If thalidomide cannot be used for a type 2 reaction, pentoxifylline at a dose of 400 mg in a 8/8 hours regimen should be used, combined or not with prednisone at a dose of 1mg/kg/day or dexamethasone at the equivalent dose (0.15 mg/kg/day). General precautions for the use of systemic corticosteroids should be followed.

When corticosteroids are used with thalidomide, acetyl salicylic acid should be prescribed at 100mg/day to avoid thromboembolism ⁽¹⁵⁾.

MDT/WHO must be maintained during treatment of HD reaction. of The involved limb should immobilized in cases of associated neuritis. Dosage of thalidomide and corticoid should be reduced (slowly) according to the therapeutic response.

Betamethasone ⁽²²⁾, pentoxifylline ⁽²³⁾, clofazimine ^(24,25), acetyl salicylic acid ⁽²⁶⁾, chloroquine ⁽²⁶⁾, indomethacine ^(26,27), and levamisole ⁽²⁸⁾ have been tested in the treatment of ENHD. Clofazimine proved effective at 300mg/day. ^(ref?)

In type 1 or 2 HD reactions with little improvement using the regimens described above, the presence of comorbidity, such as concomitant infections, hormonal changes, emotional stress, anxiety disorders, reinfection, and diabetes should be considered ⁽¹⁵⁾.

The need for surgical decompression should be evaluated by a HD reference service. Antidepressants such as amitriptyline hydrochloride at a dose of 25-300 mg per day or nortriptyline hydrochloride at a dose of 10-150 mg per day may be considered for use. Also, neuroleptics such as chlorpromazine 25-200 mg/day should be considered. Anticonvulsants such as carbamazepine at a dose of 200-3000 mg per day and gabapentin at 900-2400 mg per day can be used ⁽¹⁵⁾.

In type 1 reactions and neurites, corticoid is the drug of choice in doses that can vary from 0.5 mg to 1 mg per kg/day. The same dosage should be used in type 2 reactions. Regarding the use of thalidomide in type 2 reactions, there is no evidence on the safety of the drug in children under 12 years. Use in post-menarche girls is contraindicated because of the risk of pregnancy.

The frequency of side effects caused by MDT has varied widely, from 1% to 45% of patients under treatment. Although not severe enough to prevent the continuation of treatment, the most commonly observed side effect is a change in skin pigmentation which occurs in most patients who receive clofazimine ^(14,29–32).

Dapsone (diamino-diphenyl-sulfone (DDS)) is a bacteriostatic drug. Its mode of action is to compete with paraminobenzoic acid for the enzyme dihydropteroate synthetase, thereby preventing the formation of folic acid by the mycobacterium. Although considered a safe drug in the dosage used by MDT ⁽²⁹⁾, it is the drug in the regimen that causes most serious side effects.

According to WHO ⁽³¹⁾, the main side effect of dapsone are allergic reactions ranging from pruritic rashes to exfoliative dermatitis. However, dapsone has also been reported to cause hemolytic anemia, metahemoglobinemia, jaundice, psychotic reactions, and dapsone syndrome ^(14,29-32). Table 8 summarizes the frequency of side effects found in a study of 174 patients receiving MDT in the Metropolitan Region of Grande Vitória, Espírito Santo, Brazil ⁽¹⁴⁾ Liver changes when they occur are more frequent in the first 3 months of treatment. These generally manifest as an increase in bilirubin and transaminases, with or without jaundice ⁽¹⁴⁾.

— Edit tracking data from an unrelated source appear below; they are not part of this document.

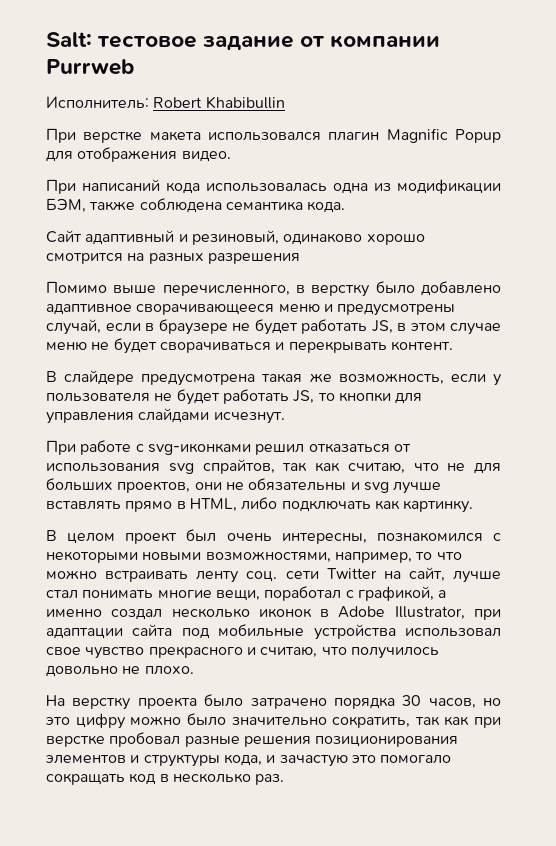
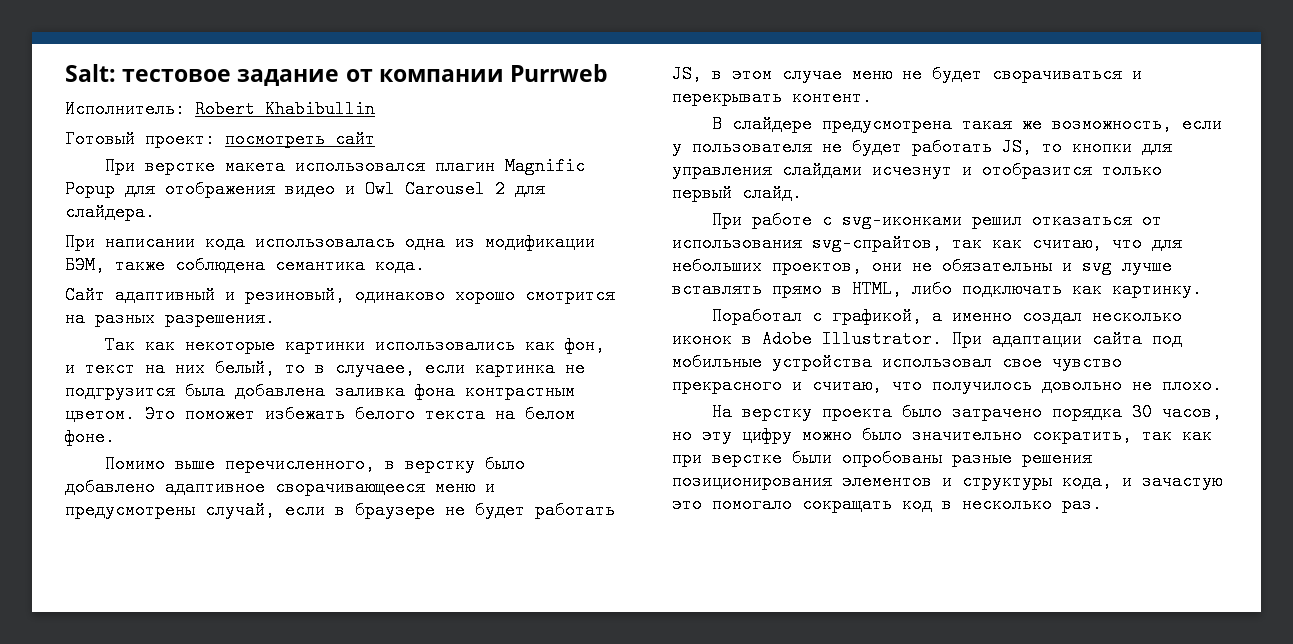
(285, 102) none -> [65,130,375,148] // Готовый проект: посмотреть сайт
[181,151,231,162] [46,179,160,194] видео. // При написаний -> [285,180,545,198] [65,203,155,221] [65,235,195,251] видео и Owl Carousel 2 для слайдера. // При написании
[207,253,300,264] разрешения -> [165,309,275,327] [104,336,605,354] [65,359,585,377] [65,384,575,400] [65,405,575,423] [65,428,115,446] разрешения. // Так как некоторые картинки использовались как фон, и текст на них белый, то в случаее, если картинка не подгрузится была добавлена заливка фона контрастным цветом. Это поможет избежать белого текста на белом фоне.
[213,412,285,424] исчезнут. -> [872,163,1162,179] [672,184,802,202] исчезнут и отобразится только первый слайд.
[168,459,275,474] svg спрайтов, -> [812,234,942,252] svg-спрайтов,
[447,463,501,474] [46,478,113,491] не для больших -> [1152,236,1182,252] [672,259,762,275] для небольших
[46,529,501,544] [46,551,462,563] [46,567,501,583] [46,586,342,601] В целом проект был очень интересны, познакомился с некоторыми новыми возможностями, например, то что можно встраивать ленту соц. сети Twitter на сайт, лучше стал понимать многие вещи, поработал -> [711,309,802,325] Поработал
[394,606,501,620] Illustrator, при -> [822,330,982,348] Illustrator. При
[46,717,70,725] это -> [702,428,732,444] эту
[109,732,181,747] пробовал -> [792,451,942,467] были опробованы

Rifampicin has potent bactericidal action against M. leprae, acting to inhibit the DNA-dependent RNA polymerase. Few side effects have been reported with monthly administration ⁽¹³⁾. However, reported side effects include skin rashes, thrombocytopenic purpura, hepatitis, flu syndrome, hemolytic anemia, shock, respiratory failure, and acute renal failure ^{(14,29–31,33,34)}_.

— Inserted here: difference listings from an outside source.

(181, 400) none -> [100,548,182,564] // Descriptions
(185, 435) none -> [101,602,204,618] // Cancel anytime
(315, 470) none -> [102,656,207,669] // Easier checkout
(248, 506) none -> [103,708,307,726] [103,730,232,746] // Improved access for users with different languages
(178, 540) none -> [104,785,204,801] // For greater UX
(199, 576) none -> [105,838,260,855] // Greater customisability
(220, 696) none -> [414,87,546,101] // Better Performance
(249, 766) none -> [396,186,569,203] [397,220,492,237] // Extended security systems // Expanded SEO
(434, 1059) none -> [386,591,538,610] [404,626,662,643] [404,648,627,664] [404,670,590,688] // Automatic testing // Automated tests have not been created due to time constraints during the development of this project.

Clofazimine is a rimino-phenazinic dye with bacteriostatic and anti-inflammatory actions. The mechanism of action is unknown, but it probably acts directly on the bacterial DNA ^(35,36). Clofazimine is well tolerated with few serious side effects. The main side effects include: hyperpigmentation of the skin, conjunctiva and organic liquids; cutaneous and ocular dryness; and gastrointestinal symptoms. A more serious side effect is small intestine syndrome, characterized by persistent diarrhea, weight loss and abdominal pain ^(14,35).